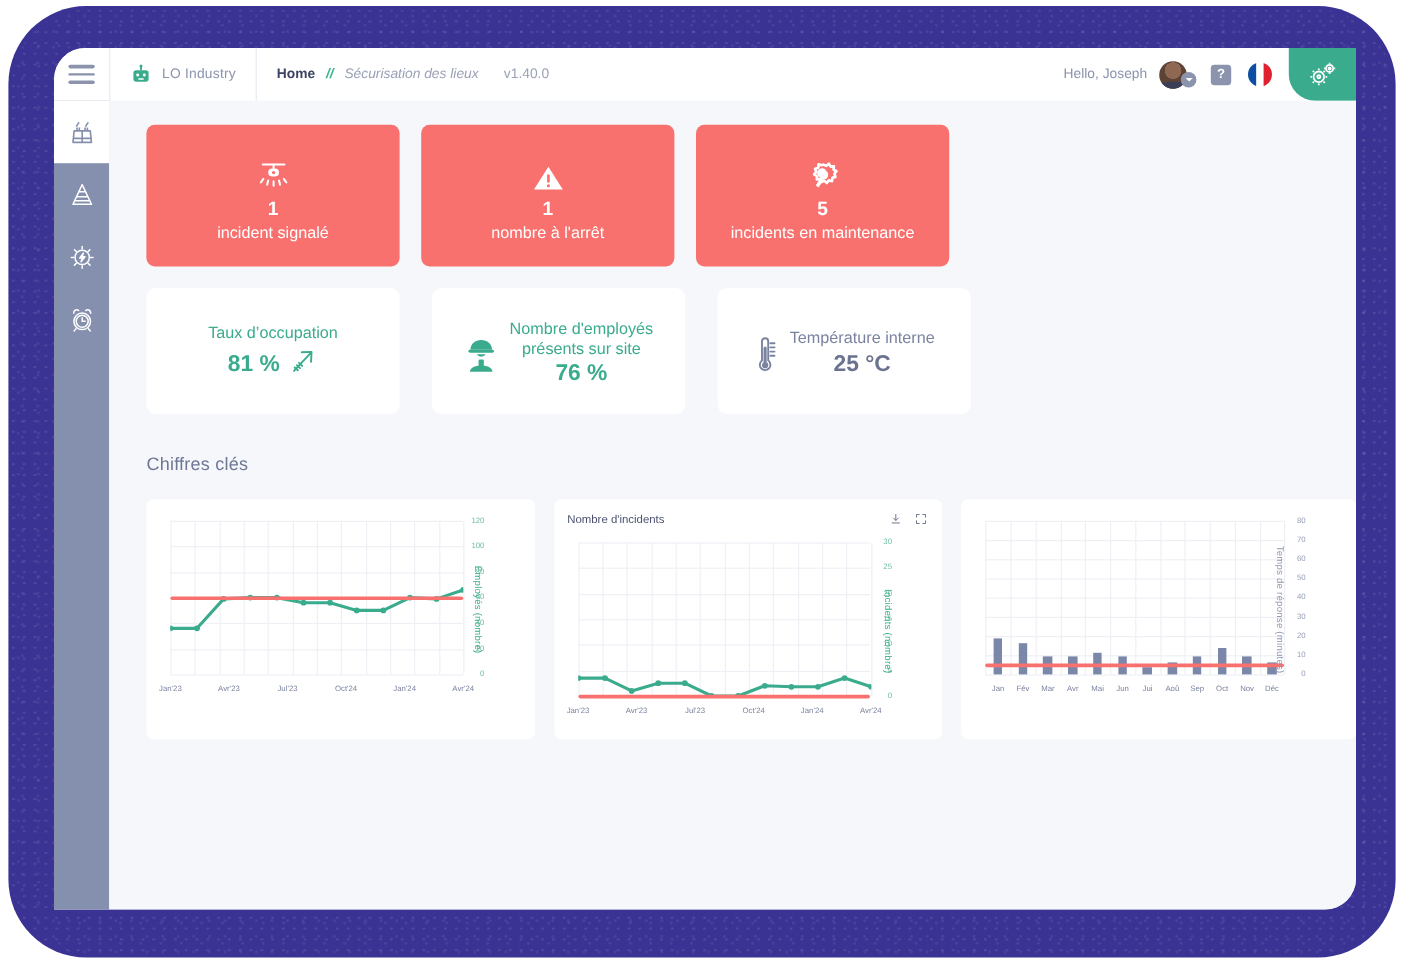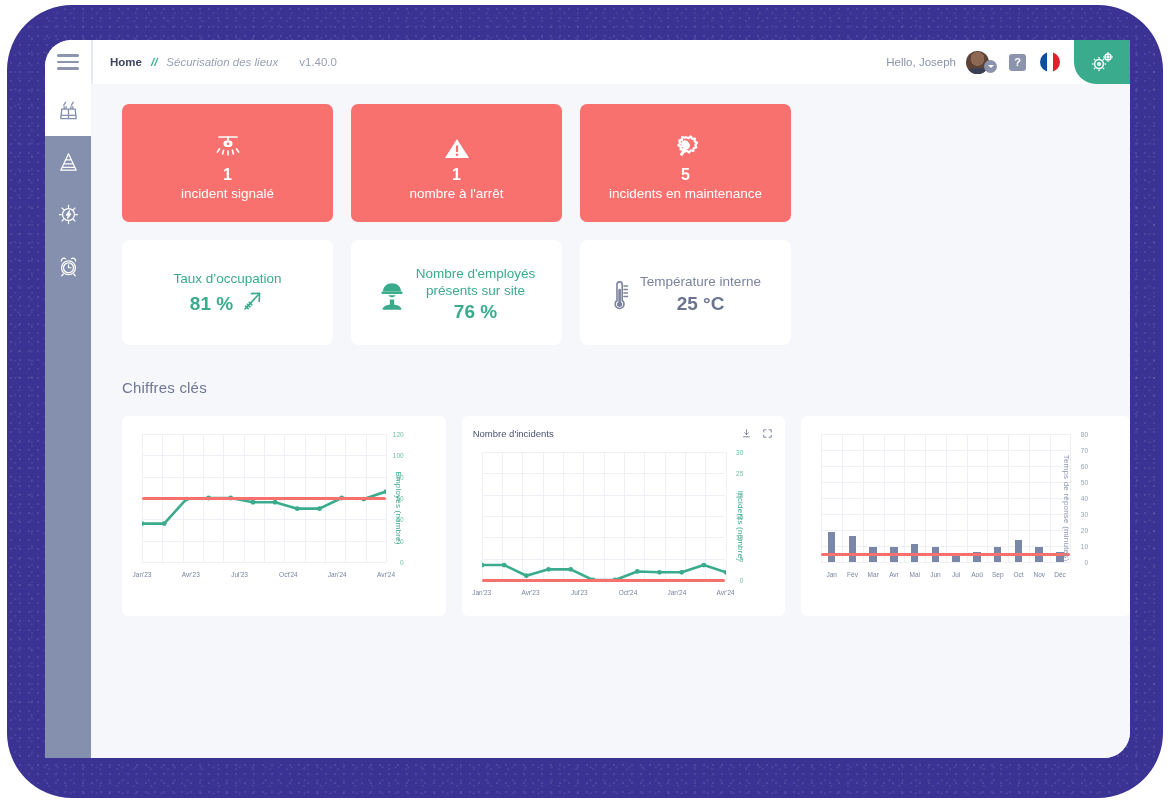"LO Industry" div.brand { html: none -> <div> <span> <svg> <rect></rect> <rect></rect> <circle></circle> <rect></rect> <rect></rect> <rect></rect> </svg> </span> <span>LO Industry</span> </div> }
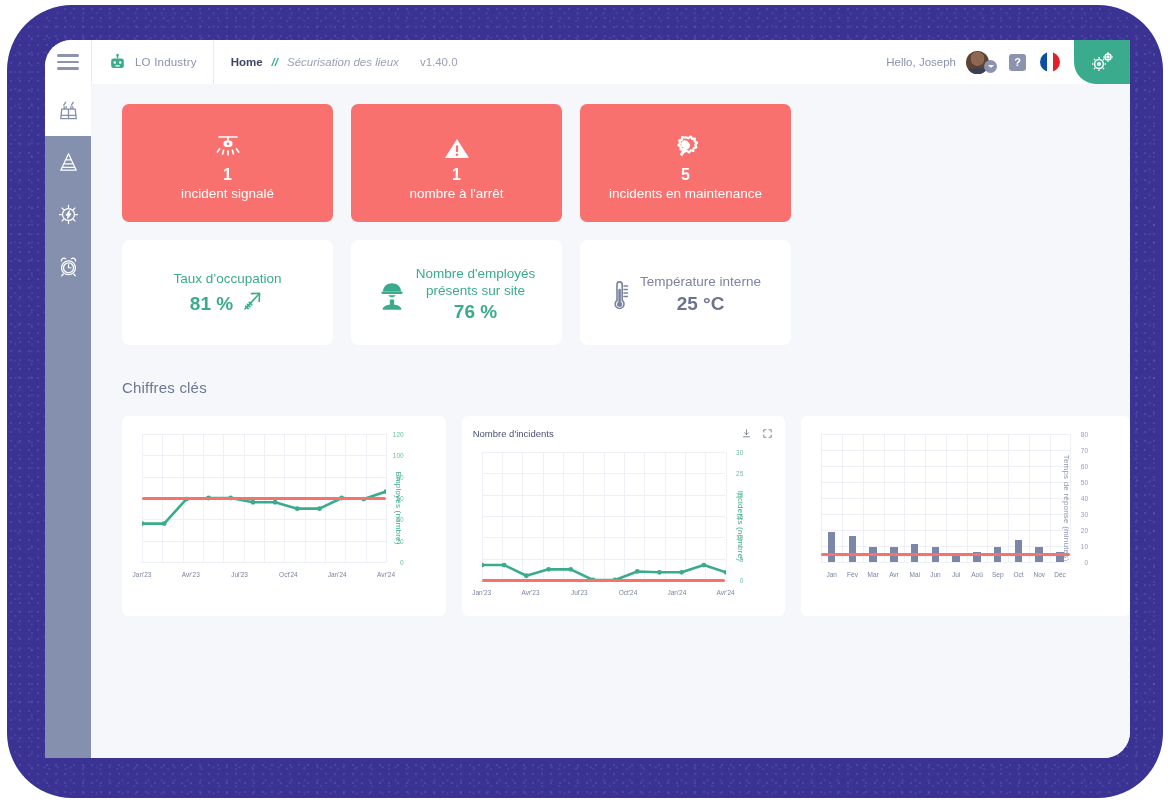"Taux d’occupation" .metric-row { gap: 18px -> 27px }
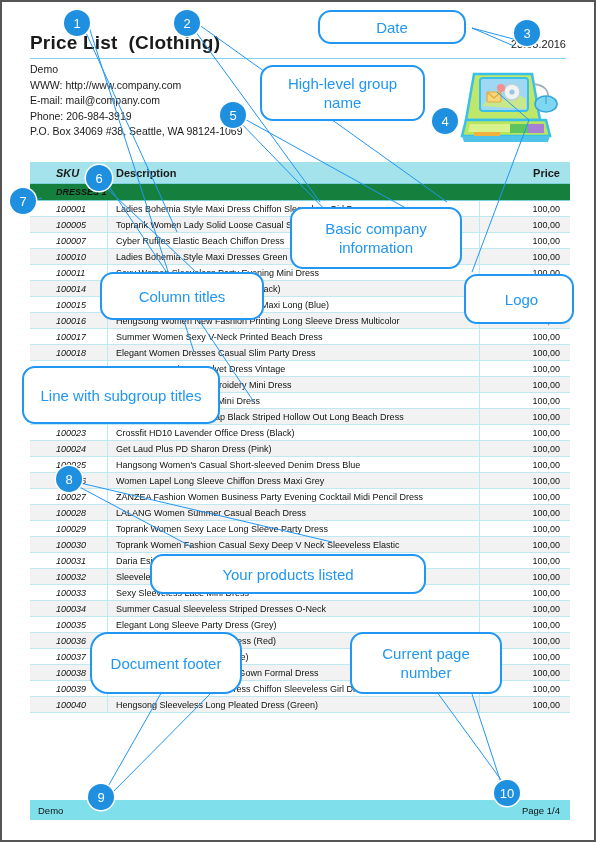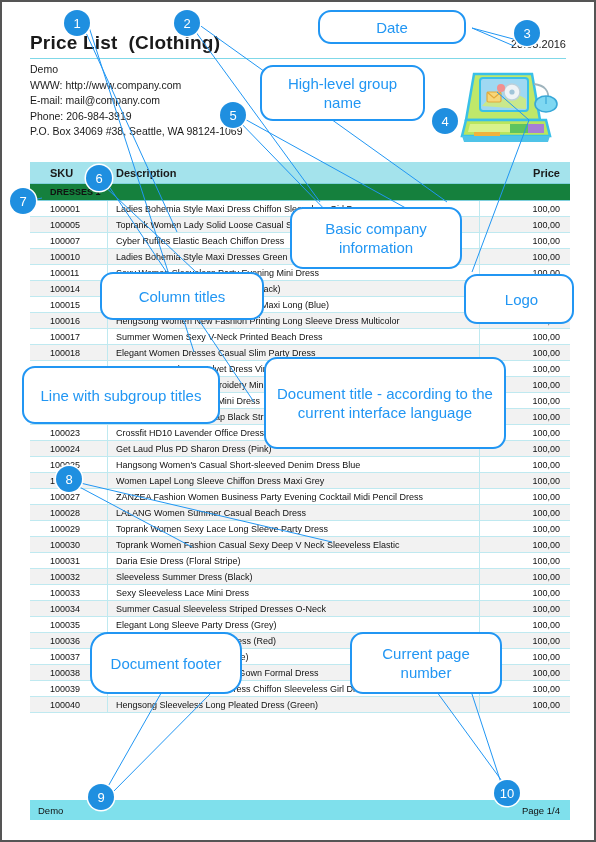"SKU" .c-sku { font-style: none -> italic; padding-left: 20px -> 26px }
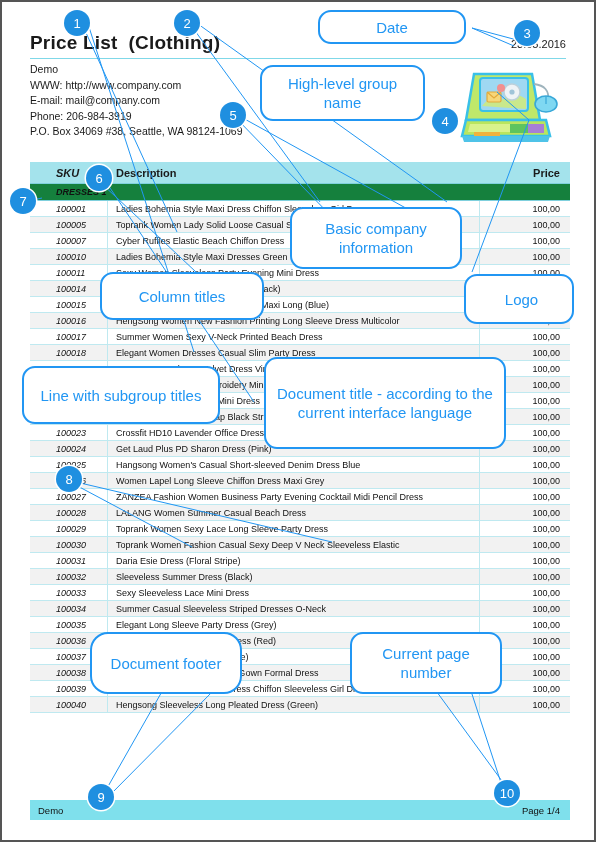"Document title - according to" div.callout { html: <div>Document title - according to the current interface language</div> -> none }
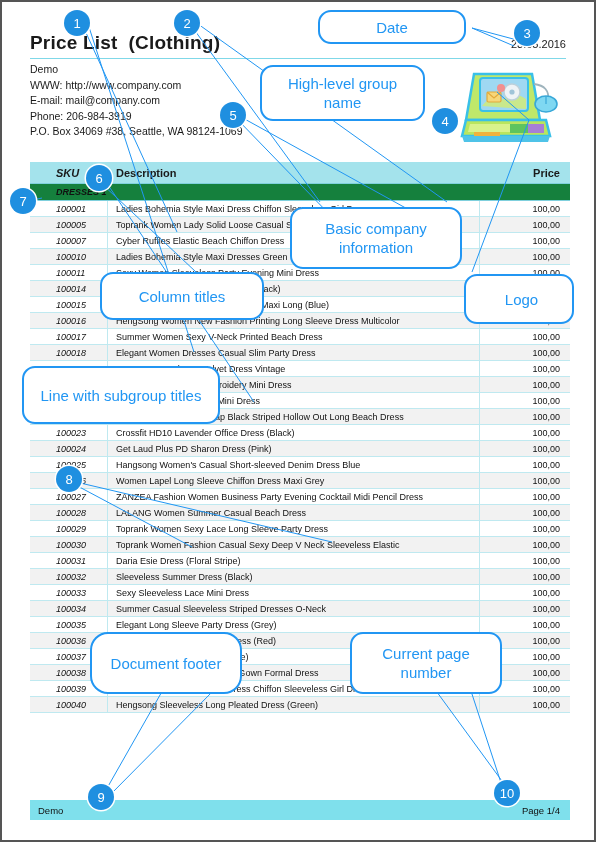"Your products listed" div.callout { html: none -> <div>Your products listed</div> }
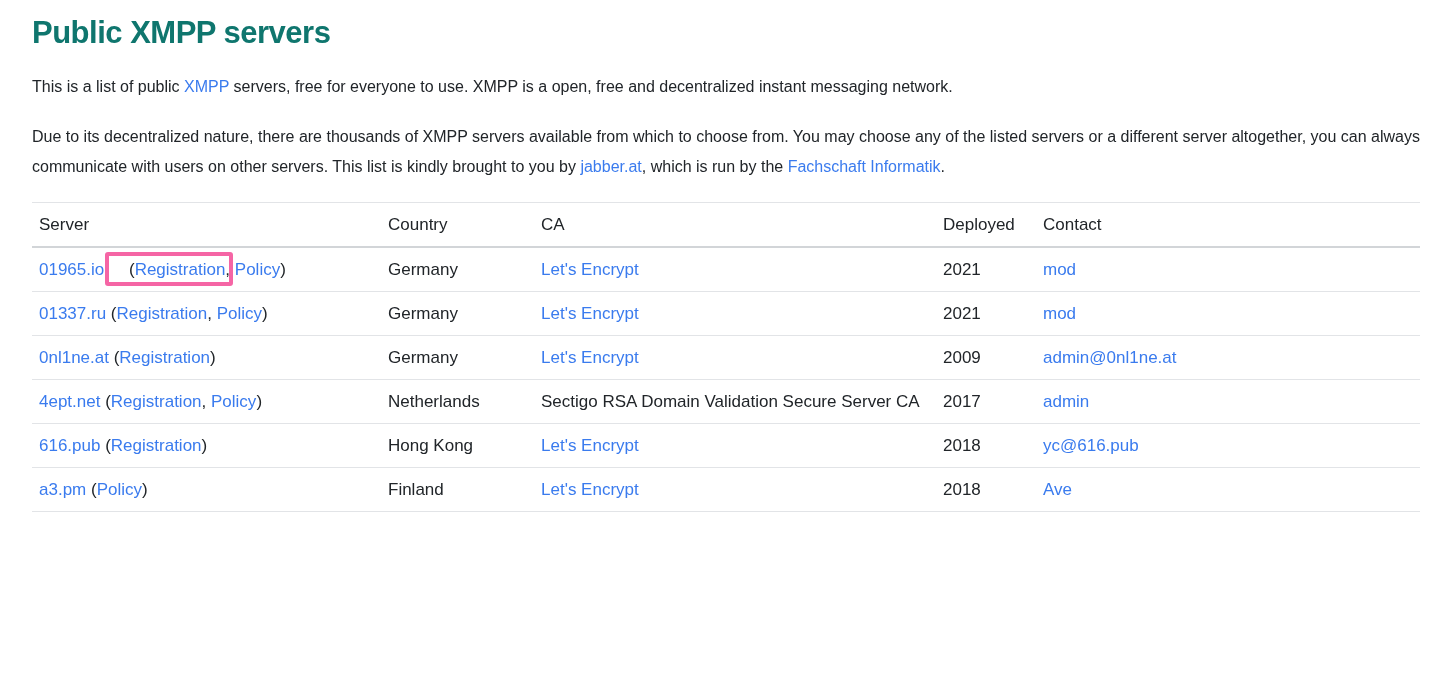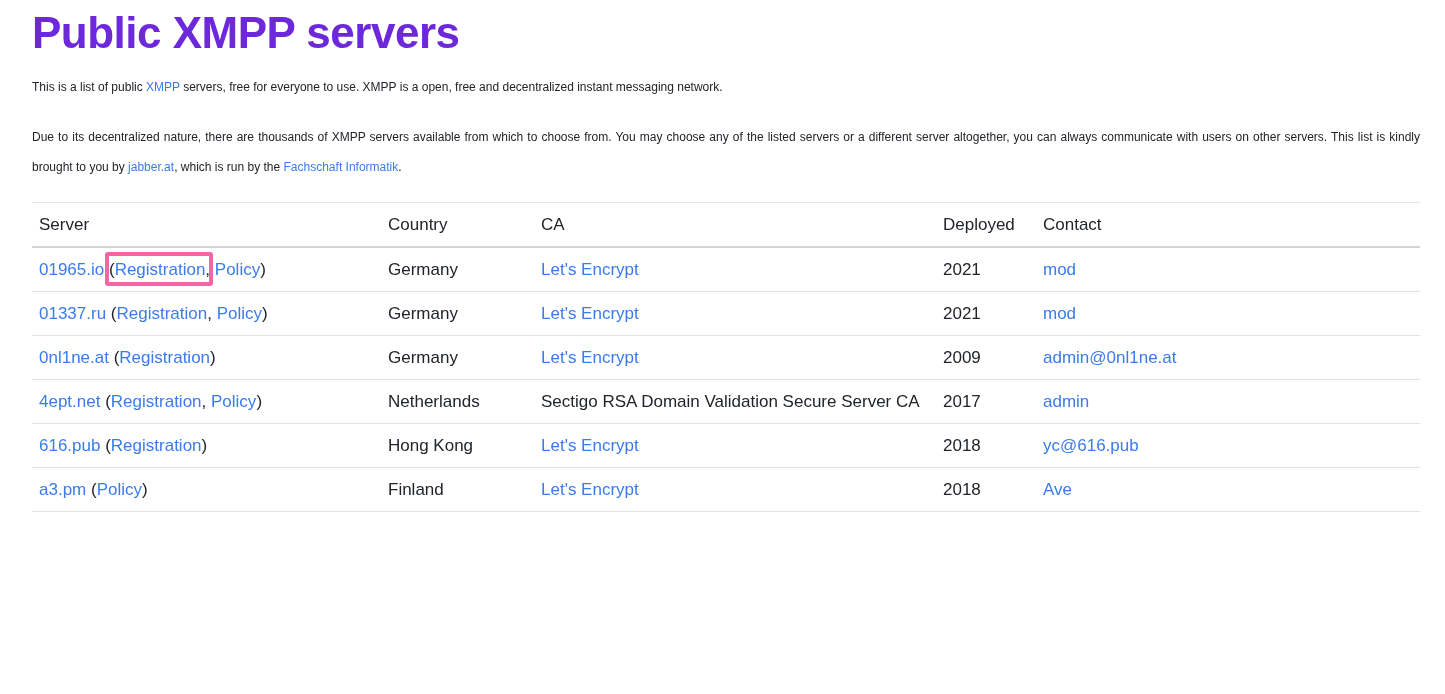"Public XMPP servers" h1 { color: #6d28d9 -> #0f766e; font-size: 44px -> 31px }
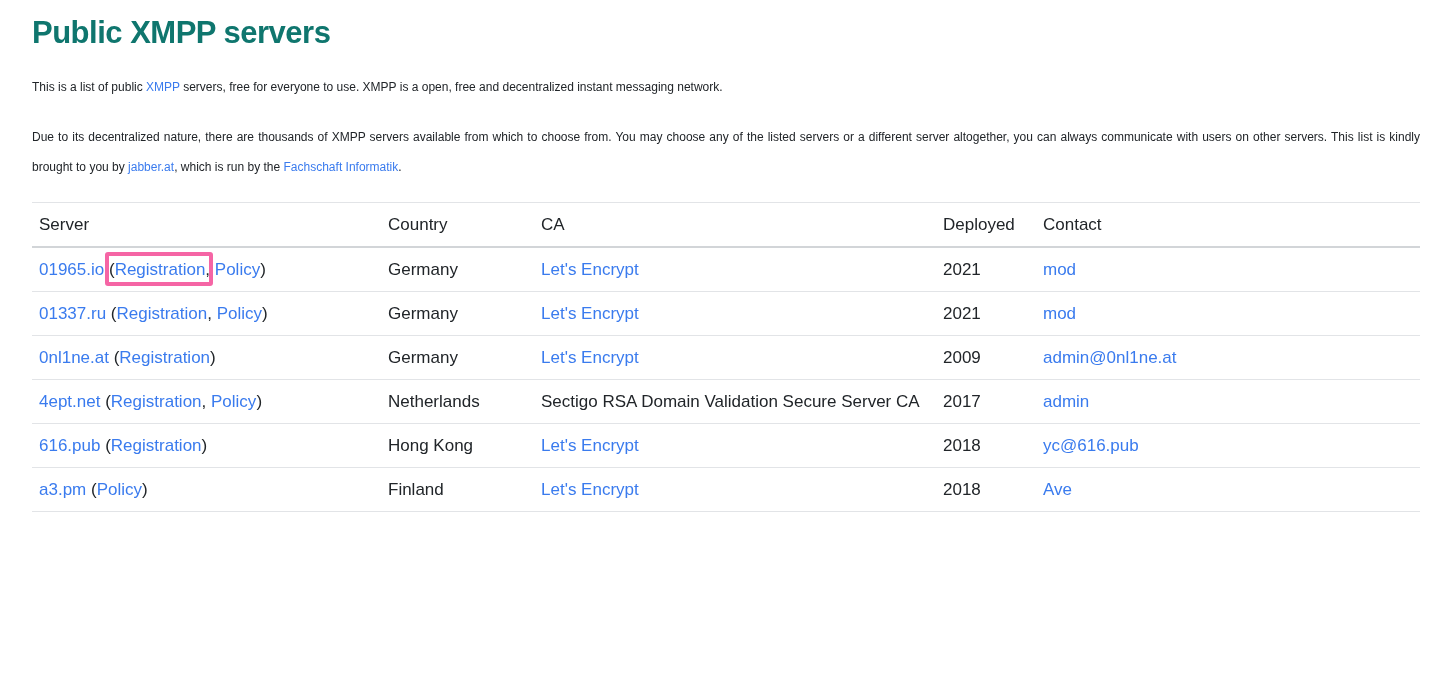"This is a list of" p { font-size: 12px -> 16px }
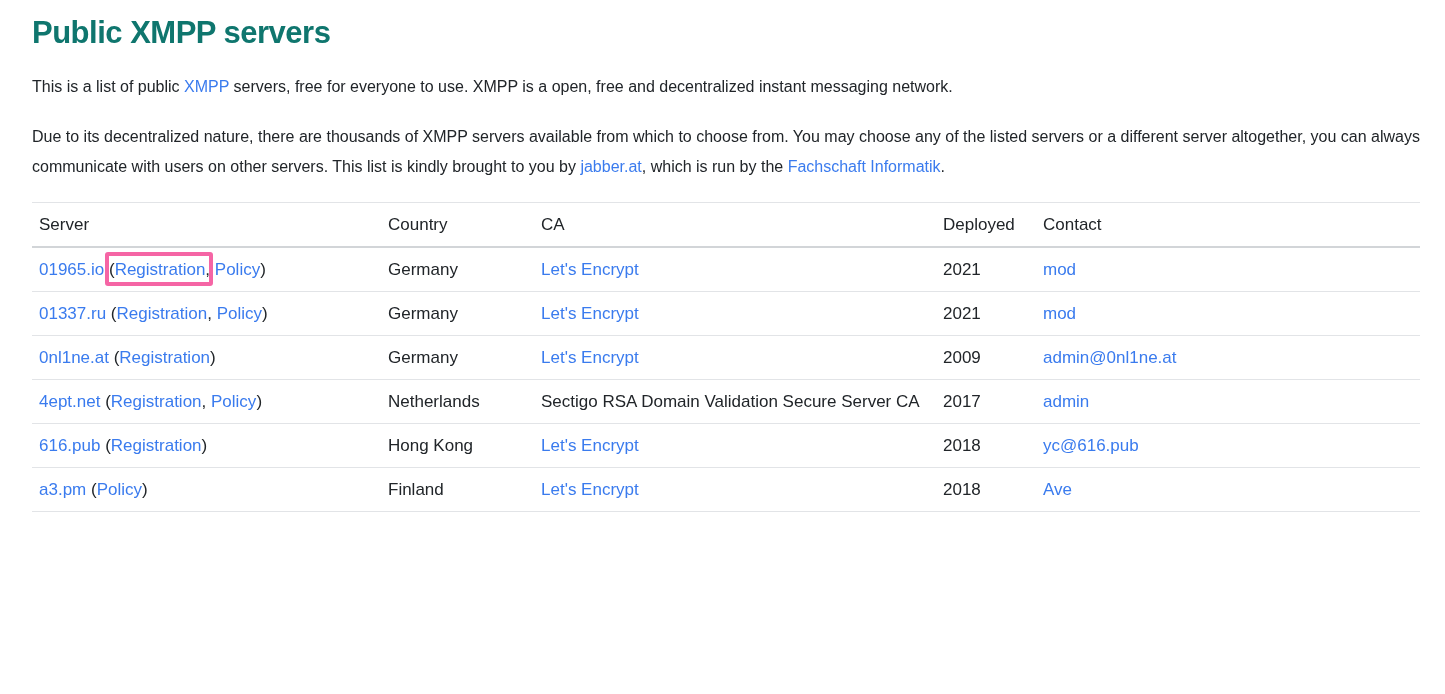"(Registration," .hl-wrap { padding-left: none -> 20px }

================

**PROBLEM**
Set the pictures aside and restate word for word only the lines from the line containing "font-style: none ->" through the end of the entries above, both included.

**ANSWER SPACE**
"SKU" .c-sku { font-style: none -> italic; padding-left: 20px -> 26px }
"Document title - according to" div.callout { html: <div>Document title - according to the current interface language</div> -> none }
"Your products listed" div.callout { html: none -> <div>Your products listed</div> }
"Public XMPP servers" h1 { color: #6d28d9 -> #0f766e; font-size: 44px -> 31px }
"This is a list of" p { font-size: 12px -> 16px }
"(Registration," .hl-wrap { padding-left: none -> 20px }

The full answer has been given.